PROVIDED RECORDS Start Marker
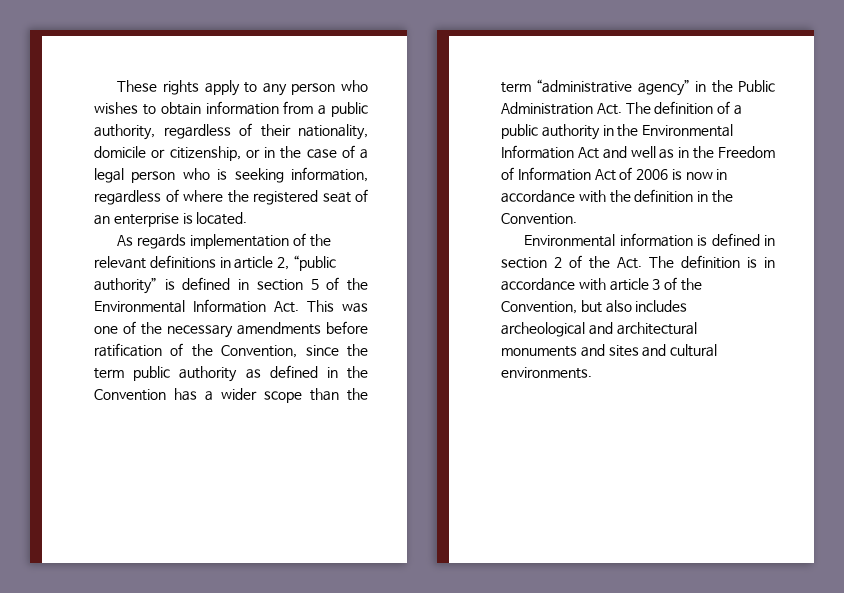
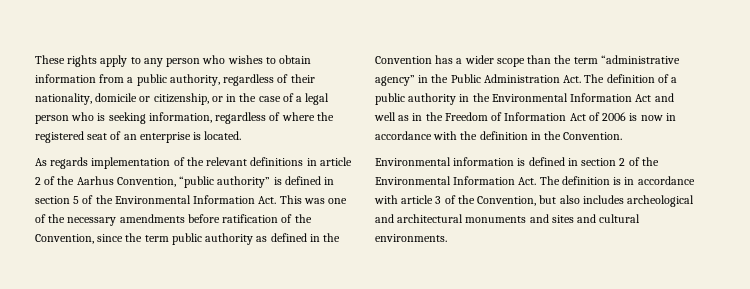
- As regards implementation of the relevant definitions in article 2, “public authority” is defined in section 5 of the Environmental Information Act. This was one of the necessary amendments before ratification of the Convention, since the term public authority as defined in the Convention has a wider scope than the term “administrative agency” in the Public Administration Act. The definition of a public authority in the Environmental Information Act and well as in the Freedom of Information Act of 2006 is now in accordance with the definition in the Convention.
+ As regards implementation of the relevant definitions in article 2 of the Aarhus Convention, “public authority” is defined in section 5 of the Environmental Information Act. This was one of the necessary amendments before ratification of the Convention, since the term public authority as defined in the Convention has a wider scope than the term “administrative agency” in the Public Administration Act. The definition of a public authority in the Environmental Information Act and well as in the Freedom of Information Act of 2006 is now in accordance with the definition in the Convention.
- Environmental information is defined in section 2 of the Act. The definition is in accordance with article 3 of the Convention, but also includes archeological and architectural monuments and sites and cultural environments.
+ Environmental information is defined in section 2 of the Environmental Information Act. The definition is in accordance with article 3 of the Convention, but also includes archeological and architectural monuments and sites and cultural environments.

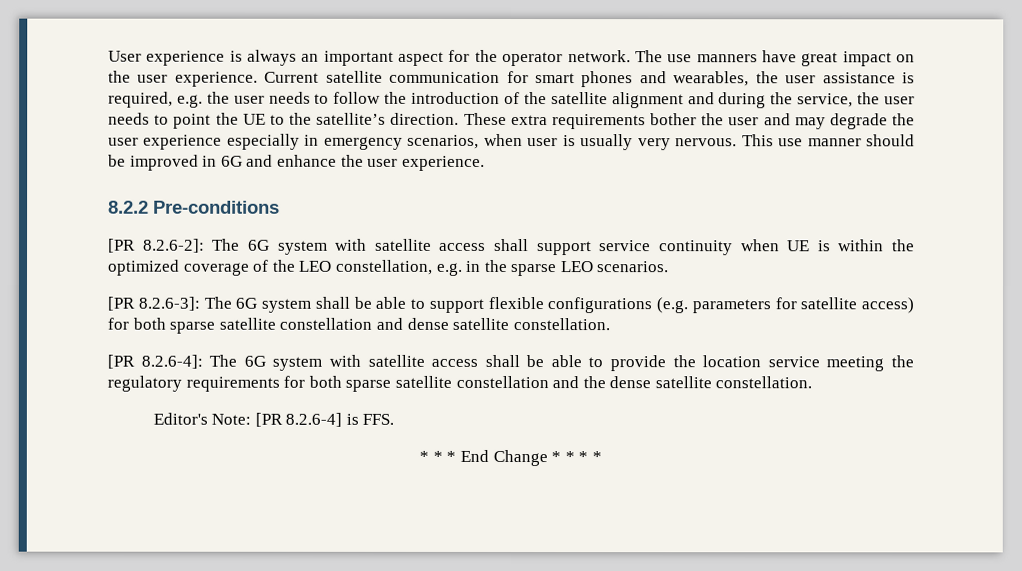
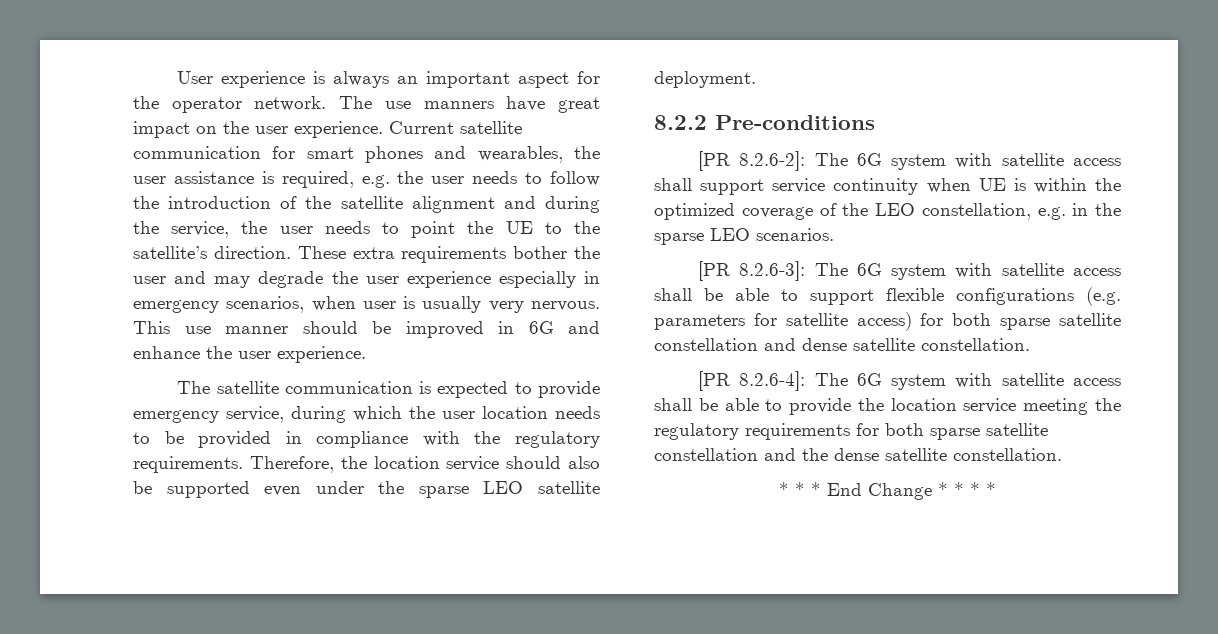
+ The satellite communication is expected to provide emergency service, during which the user location needs to be provided in compliance with the regulatory requirements. Therefore, the location service should also be supported even under the sparse LEO satellite deployment.
- [PR 8.2.6-3]: The 6G system shall be able to support flexible configurations (e.g. parameters for satellite access) for both sparse satellite constellation and dense satellite constellation.
+ [PR 8.2.6-3]: The 6G system with satellite access shall be able to support flexible configurations (e.g. parameters for satellite access) for both sparse satellite constellation and dense satellite constellation.
- Editor's Note: [PR 8.2.6-4] is FFS.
PROVIDED RECORDS End Marker
WHAT THE EXERCISE ASKS: Filter the entries above and keep only the lines with the word "monuments".

COMPLETED EXERCISE:
- Environmental information is defined in section 2 of the Act. The definition is in accordance with article 3 of the Convention, but also includes archeological and architectural monuments and sites and cultural environments.
+ Environmental information is defined in section 2 of the Environmental Information Act. The definition is in accordance with article 3 of the Convention, but also includes archeological and architectural monuments and sites and cultural environments.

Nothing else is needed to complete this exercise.